To some degree, I think what I'm trying to make (unfortunately, without sufficient experience and background), is an API to let myself and others make Spotfire/Tableau-like visualizations from RDBMS data. So the initial hierarchy of any of this data (for purposes of letting users assign columns to visualization dimensions and stuff) is: table name (or query name) --> column name --> column value --> result subset. Clearly in Crossfilter you're coming up with ways of addressing some of the same general issues.

Your data models in D3 and Crossfilter are nice and flat and clean and tie the data so closely to the visualization that all the logic about colors and inter-data-point calculations can be performed directly in the visualization code. That works well for making beautiful individual visualizations. In my case where I want to make more of a dashboard thing, with various visualizations all tied to the same or related underlying data, I think there are aspects of the data and its interrelationships that need help from classes and methods that cross visualization boundaries.

Anyway, I thought a conversation might be fruitful. What do you think?

Thanks, Sigfried

Given that

On Sat, Mar 31, 2012 at 8:48 PM, Mike Bostock < reply@reply.github.com

wrote:

The first part to better support categorical dimensions is deciding on an API, so you might consider that even if you don't feel comfortable tackling the implementation.

I think the first decision is whether we want to support this as "dimensions can have multiple filters" (perhaps that can be intersected or unioned), or as "dimensions can be either quantitative or ordinal", in which case the filters on an ordinal dimension are tracked as a set of discrete values, rather than a contiguous range.


Reply to this email directly or view it on GitHub: https://github.com/square/crossfilter/issues/13#issuecomment-4863071

Sigfried Gold

C: 301-202-4556 H: 301-920-0530 www.sigfried.org

KobaKhit commented 10 years ago

Is there any update on this? Seems like a must have feature, but no successful way of implementing it or a workaround online.

jasondavies commented 10 years ago

At the moment the only real workaround is to use dimension.filterFunction.

KobaKhit commented 10 years ago

Hello jason, would this filter be still active if I apply group().reduceCount() on the filtered dimension? Ex.g.

var XDimension = ndx.dimension(function (d) {return d.Name})
   .filterFunction(function (d) {return d==="Allyssa" || d==="Bob";})
YDimension = XDimesnion.group().reduceCount(function(d) {return d.Name;});
...
dc.renderAll();

Here is my stackoverflow question for reference.

Thanks.

jezekjan commented 10 years ago

Hello, I'm strugling with multifiltering issue as well as I'm trying to build a more general spatial filter on my data. I'm trying to use the filterFunction but it is strange to me that it is triggered as many times as the total number of records even if there are just few unique dimension values. Is this a bug, or is there any workaround for that? What I'm trying to do is to implement a 'point in polygon' filter based on dimension derived from Z-curve ordering. Thanks for any ideas.
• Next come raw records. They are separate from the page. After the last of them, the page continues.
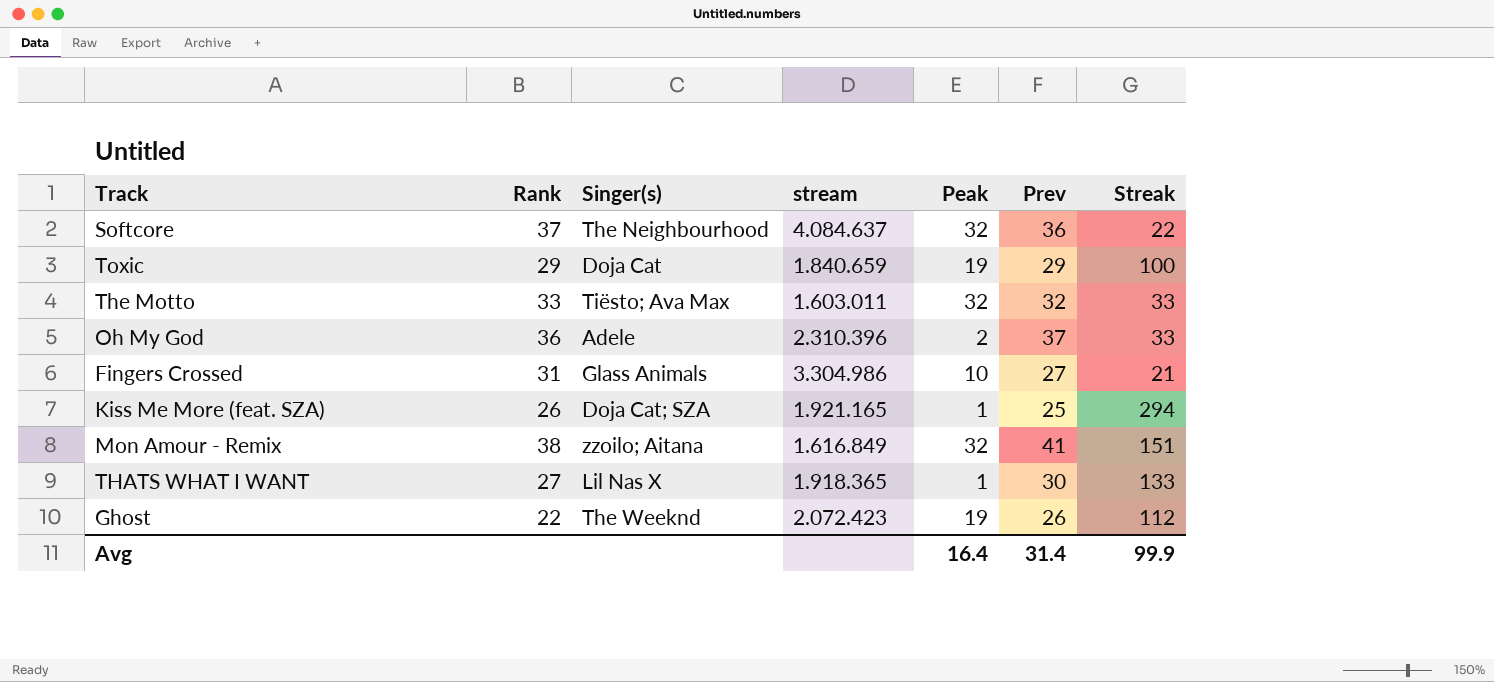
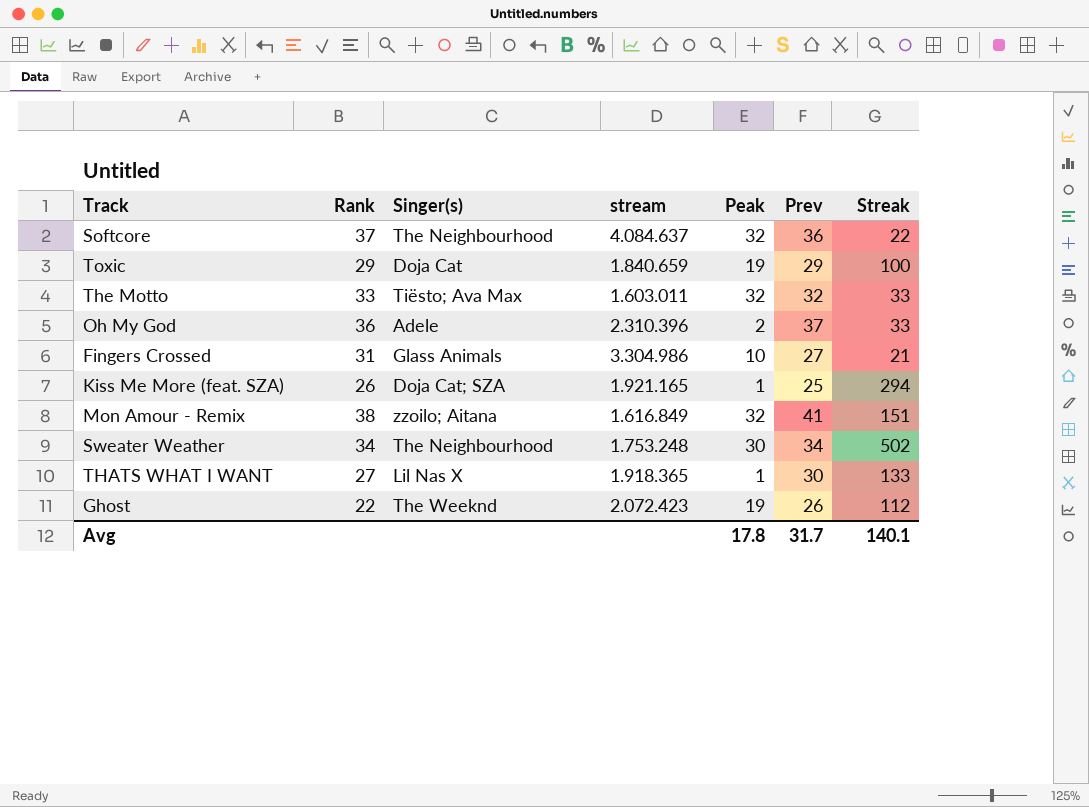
row Sweater Weather: none -> 34 | The Neighbourhood | 1.753.248 | 30 | 34 | 502
Avg | Peak: 16.4 -> 17.8
Avg | Prev: 31.4 -> 31.7
Avg | Streak: 99.9 -> 140.1

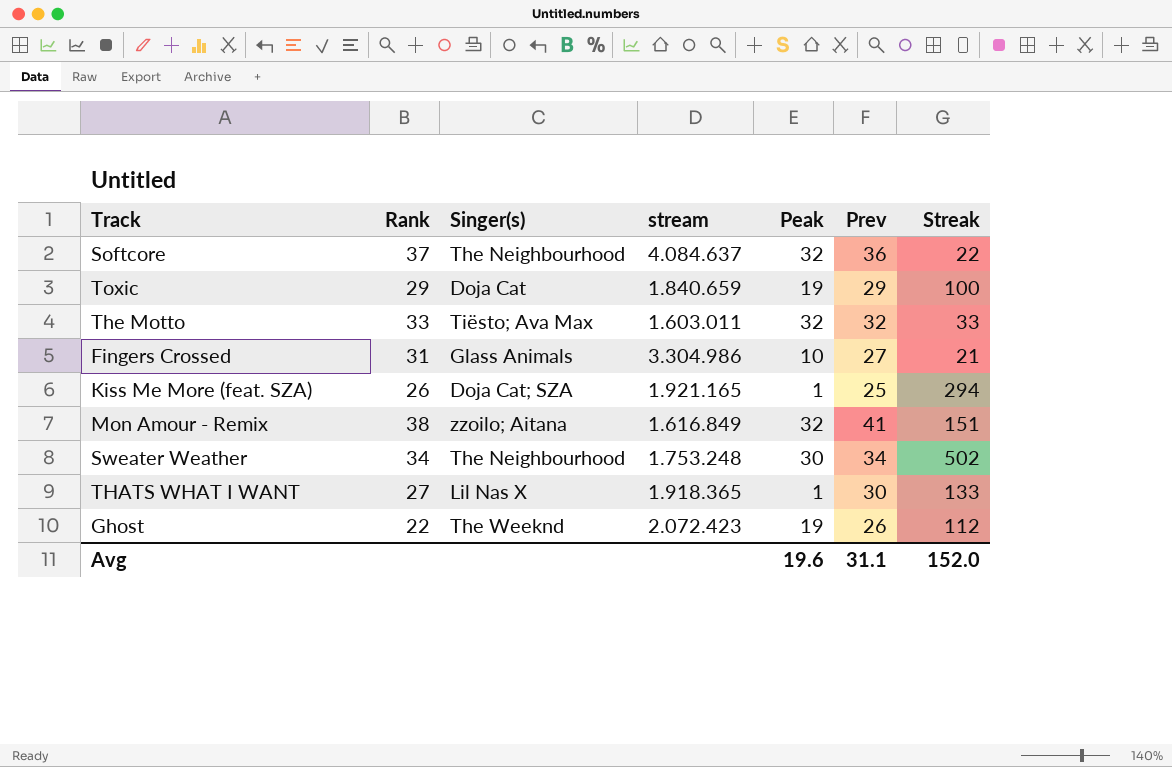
row Oh My God: 36 | Adele | 2.310.396 | 2 | 37 | 33 -> none
Avg | Peak: 17.8 -> 19.6
Avg | Prev: 31.7 -> 31.1
Avg | Streak: 140.1 -> 152.0

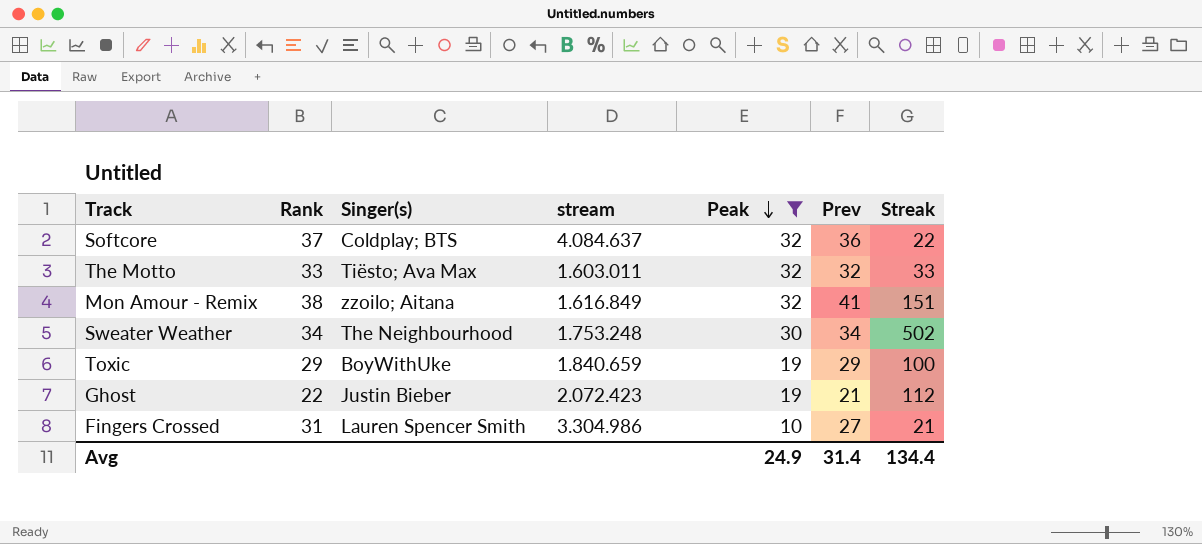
filter: none -> Peak != 1
row order: none -> Peak descending
Softcore | Singer(s): The Neighbourhood -> Coldplay; BTS
Toxic | Singer(s): Doja Cat -> BoyWithUke
Ghost | Singer(s): The Weeknd -> Justin Bieber
Ghost | Prev: 26 -> 21
Fingers Crossed | Singer(s): Glass Animals -> Lauren Spencer Smith
Avg | Peak: 19.6 -> 24.9
Avg | Prev: 31.1 -> 31.4
Avg | Streak: 152.0 -> 134.4

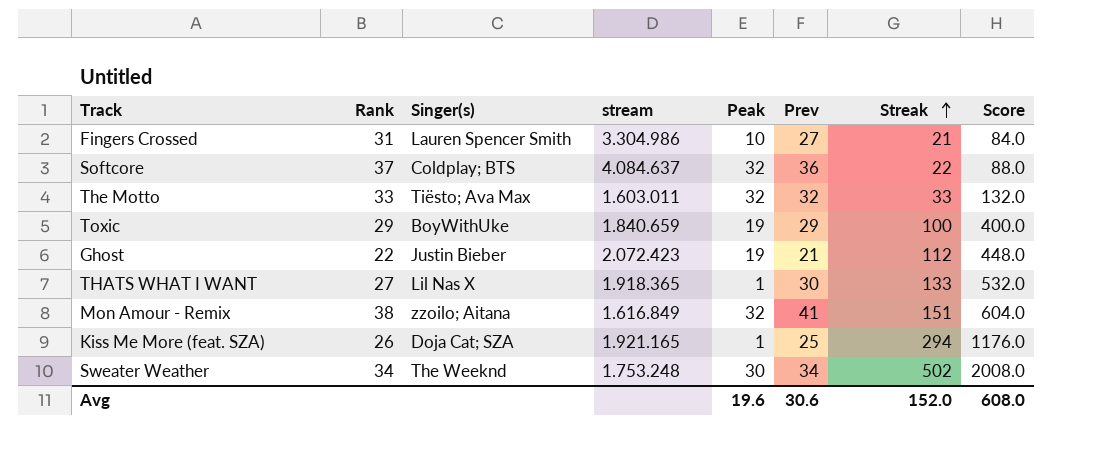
filter: Peak != 1 -> none
row order: Peak descending -> Streak ascending
column Score | formula: none -> [Streak] * 4
Sweater Weather | Singer(s): The Neighbourhood -> The Weeknd
Avg | Peak: 24.9 -> 19.6
Avg | Prev: 31.4 -> 30.6
Avg | Streak: 134.4 -> 152.0

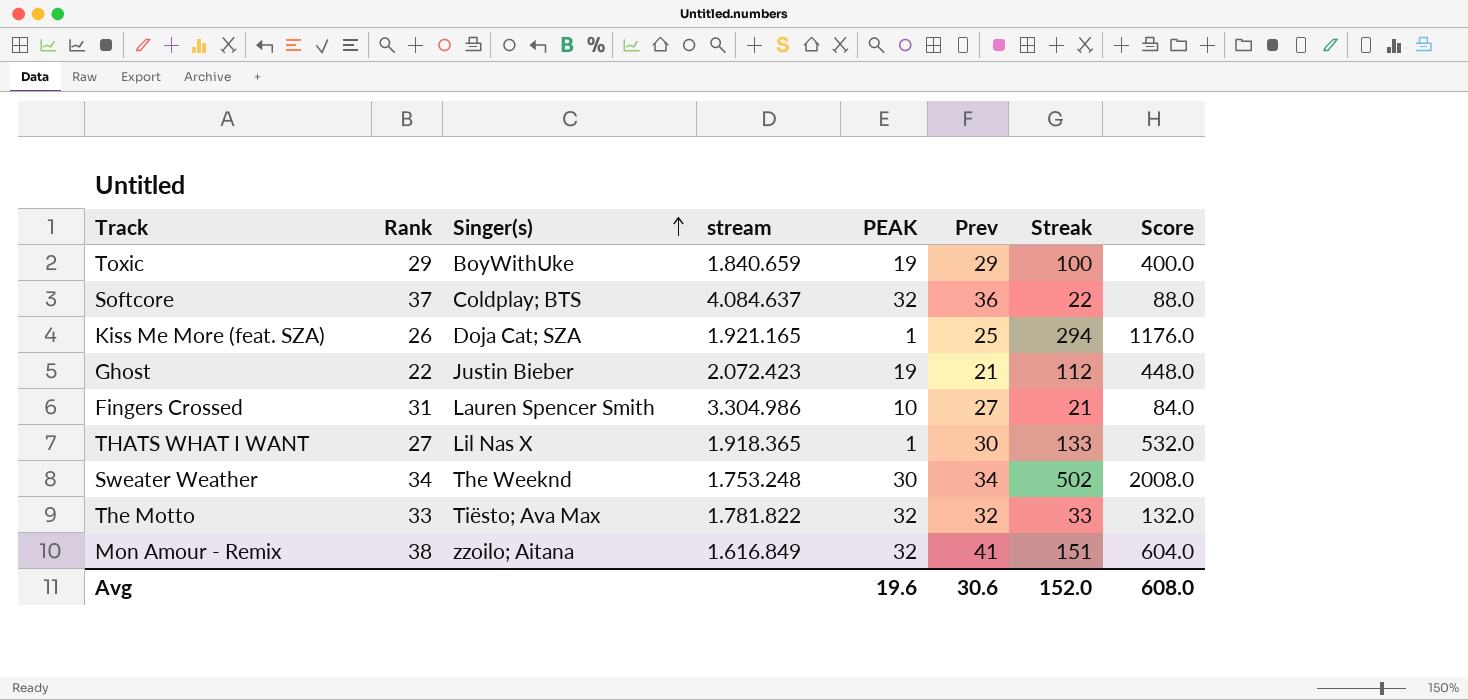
row order: Streak ascending -> Singer(s) ascending
column name: Peak -> PEAK
The Motto | stream: 1.603.011 -> 1.781.822

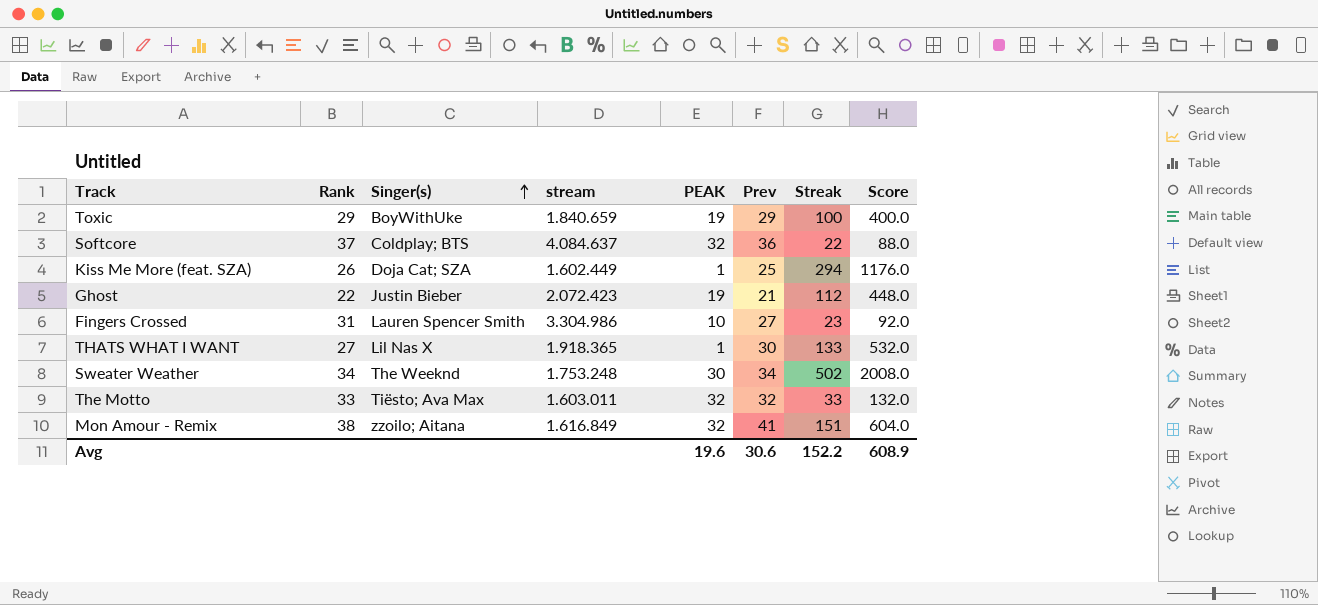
Kiss Me More (feat. SZA) | stream: 1.921.165 -> 1.602.449
Fingers Crossed | Streak: 21 -> 23
Fingers Crossed | Score: 84.0 -> 92.0
The Motto | stream: 1.781.822 -> 1.603.011
Avg | Streak: 152.0 -> 152.2
Avg | Score: 608.0 -> 608.9

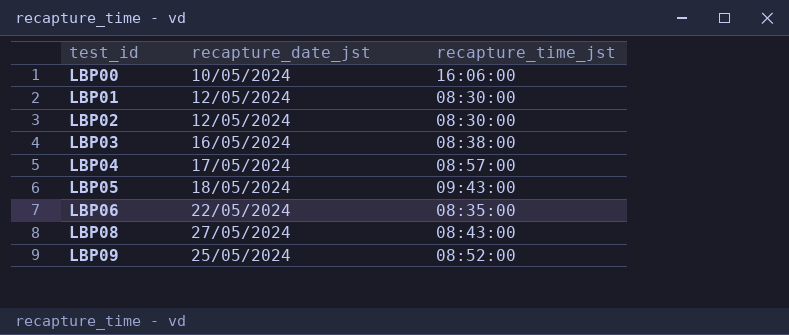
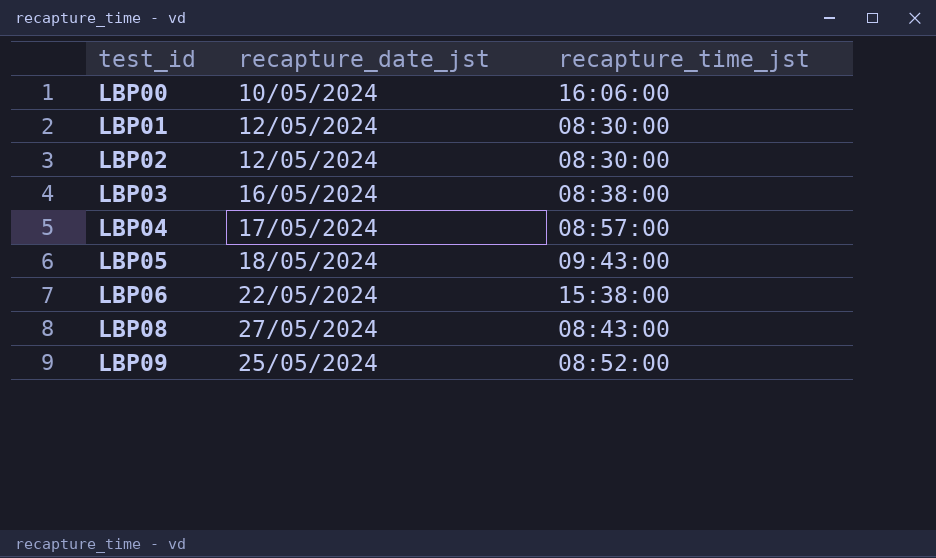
LBP06 | recapture_time_jst: 08:35:00 -> 15:38:00

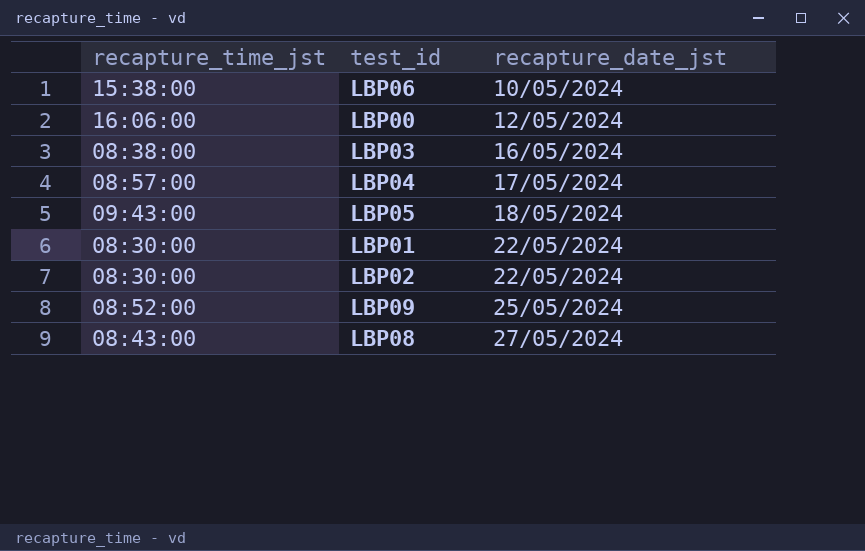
row order: test_id ascending -> recapture_date_jst ascending
column recapture_time_jst | position: 3 -> 1
LBP06 | recapture_date_jst: 22/05/2024 -> 10/05/2024
LBP00 | recapture_date_jst: 10/05/2024 -> 12/05/2024
LBP01 | recapture_date_jst: 12/05/2024 -> 22/05/2024
LBP02 | recapture_date_jst: 12/05/2024 -> 22/05/2024

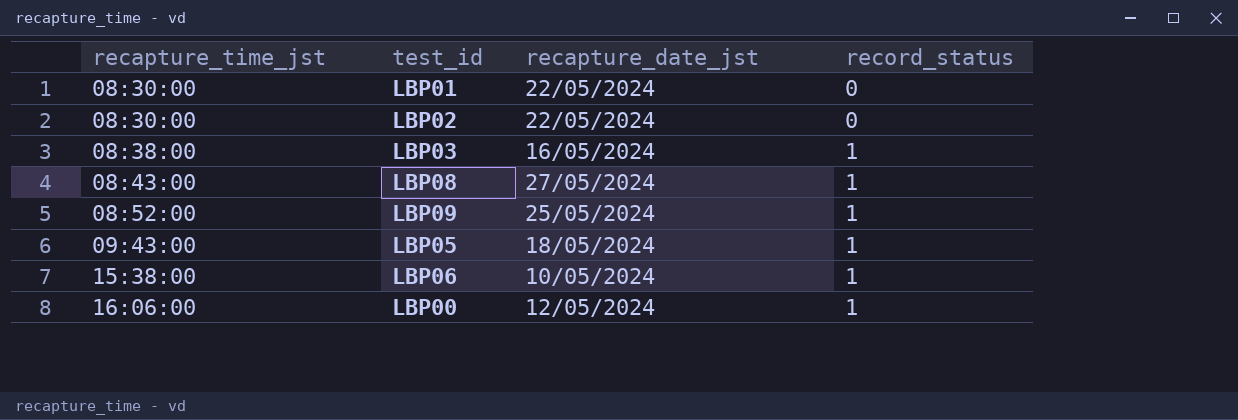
row order: recapture_date_jst ascending -> recapture_time_jst ascending
column record_status | position: none -> 4
row LBP04: 08:57:00 | 17/05/2024 -> none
dgerber commented 9 years ago

@jezekjan this makes filterFunction(f) evaluate f once per unique dimension value. (It still loops over all records, though.)

@@ -821,11 +821,13 @@ function crossfilter() {
       var i,
           k,
           x,
+          v = values.length && values[0];
           added = [],
           removed = [];

       for (i = 0; i < n; ++i) {
-        if (!(filters[k = index[i]] & one) ^ !!(x = f(values[i], i))) {
+        if (values[i] !== v) x = f((v = values[i]), i);
+        if (!(filters[k = index[i]] & one) ^ !!x) {
           if (x) filters[k] &= zero, added.push(k);
           else filters[k] |= one, removed.push(k);
         }

updated after #129

RandomEtc commented 8 years ago

As discussed in #151 an active fork is being developed in a new Crossfilter Organization. Please take further discussion there (if you haven't already) where it should be warmly welcomed by the new maintainers. Cheers!